PMCID: PMC1820628  NIHMSID: NIHMS18856  PMID: 17097730

Abstract

Heavy prenatal alcohol exposure causes permanent structural alterations to the brain and can lead to numerous cognitive and behavioral outcomes. Consistent with many of the neuropsychological and behavioral deficits that have been reported, neuroimaging studies reveal a pattern of structural abnormalities associated with prenatal alcohol exposure. This chapter systematically reviews structural anomalies by brain region, identifying cognitive and behavioral correlates when relevant. The consensus shows that in addition to the overall reduction of brain size, prominent brain shape abnormalities have been observed, with narrowing in the parietal region and reduced brain growth in portions of the frontal lobe. Commensurate with these anomalies, volumetric and tissue density findings cite disproportionate reductions in the parietal lobe, cerebellar vermis, corpus callosum, and the caudate nucleus, suggesting that certain areas of the brain may be especially vulnerable to prenatal alcohol exposure. In sum, neuroimaging techniques have greatly advanced our understanding of brain-behavior relationships in fetal alcohol spectrum disorders (FASD), and hopefully will lead to improved diagnosis and treatment options for those affected by prenatal exposure to alcohol.

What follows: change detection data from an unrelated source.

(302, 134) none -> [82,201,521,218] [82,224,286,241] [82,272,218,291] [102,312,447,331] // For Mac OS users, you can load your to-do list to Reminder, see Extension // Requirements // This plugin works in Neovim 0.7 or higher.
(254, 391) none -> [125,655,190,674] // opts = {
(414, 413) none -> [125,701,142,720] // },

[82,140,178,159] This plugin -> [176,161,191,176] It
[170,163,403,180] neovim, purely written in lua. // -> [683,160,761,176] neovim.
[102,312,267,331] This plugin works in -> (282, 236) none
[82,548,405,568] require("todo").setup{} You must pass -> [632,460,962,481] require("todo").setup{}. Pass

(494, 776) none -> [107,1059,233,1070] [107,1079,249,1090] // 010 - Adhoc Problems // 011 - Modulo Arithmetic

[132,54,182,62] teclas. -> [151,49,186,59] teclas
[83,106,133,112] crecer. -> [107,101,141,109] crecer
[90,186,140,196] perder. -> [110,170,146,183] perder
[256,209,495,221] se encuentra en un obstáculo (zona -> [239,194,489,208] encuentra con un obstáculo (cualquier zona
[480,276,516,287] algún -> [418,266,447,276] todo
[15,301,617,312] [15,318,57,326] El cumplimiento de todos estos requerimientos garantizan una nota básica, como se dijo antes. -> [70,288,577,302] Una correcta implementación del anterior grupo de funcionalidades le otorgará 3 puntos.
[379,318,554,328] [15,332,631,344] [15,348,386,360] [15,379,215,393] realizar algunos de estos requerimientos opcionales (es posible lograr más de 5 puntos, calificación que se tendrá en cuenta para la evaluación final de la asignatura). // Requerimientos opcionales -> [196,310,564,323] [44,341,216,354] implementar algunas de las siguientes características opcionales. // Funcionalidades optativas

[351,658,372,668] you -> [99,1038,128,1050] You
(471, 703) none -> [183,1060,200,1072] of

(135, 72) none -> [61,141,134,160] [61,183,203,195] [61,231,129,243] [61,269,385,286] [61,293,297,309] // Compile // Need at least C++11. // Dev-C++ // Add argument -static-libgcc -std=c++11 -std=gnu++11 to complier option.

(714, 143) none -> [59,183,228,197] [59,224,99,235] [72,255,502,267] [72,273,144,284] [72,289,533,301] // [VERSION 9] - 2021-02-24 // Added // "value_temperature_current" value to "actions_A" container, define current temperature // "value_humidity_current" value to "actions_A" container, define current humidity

Keywords: fetal alcohol syndrome, prenatal alcohol exposure, fetal alcohol spectrum disorders, teratogenesis, brain imaging, basal ganglia, corpus callosum, cerebellum, magnetic resonance imaging

Introduction

The devastating effects of prenatal alcohol exposure on the developing embryo and fetus represent a continuum of physical anomalies and behavioral neurocognitive deficits that may affect as many as one percent of all births (May and Gossage, 2001; Sampson et al., 1997). As Jones and colleagues termed it in 1973, fetal alcohol syndrome (FAS) denotes a triad of characteristics: (1) evidence of central nervous system (CNS) dysfunction, (2) craniofacial anomalies, e.g. indistinct philtrum (groove between nose and upper lip), thin upper vermillion border (lip) and small palpebral fissures (eye openings), and (3) pre- and/or post-natal growth deficiencies (Jones and Smith, 1973; Jones et al., 1973). More recently “fetal alcohol spectrum disorders,” or FASD, has come into usage as a nondiagnostic, umbrella term used to describe the entire range of effects resulting from gestational alcohol exposure (http://www.nofas.org/healthcare/indicators.aspx). Non-dysmorphic FASD individuals, though lacking the facial criteria necessary for an FAS diagnosis, often have well-documented functional and behavioral deficits that persist into adulthood (Olson et al., 1998; Jacobson et. al., 1994; Mattson et al., 1998; Roebuck et al., 1998a; Streissguth et al., 1994, 1995). In addition to cognitive and behavioral consequences, FASD also pose an economic burden. The cost of dealing with the consequences of prenatal alcohol exposure is estimated at $4 billion dollars per year in the United States (Harwood, 2000). Clearly, these public health and economic concerns warrant continued research to develop systematic identification, effective interventions, and improved outcomes for individuals with FASD. The application of brain imaging methods such as magnetic resonance imaging (MRI), has allowed us to better understand the neural bases underlying the behavioral problems frequently reported following gestational alcohol exposure. Research based on neuroimaging techniques may improve diagnostic possibilities, which will hopefully lead to an improved future for those affected by prenatal alcohol exposure.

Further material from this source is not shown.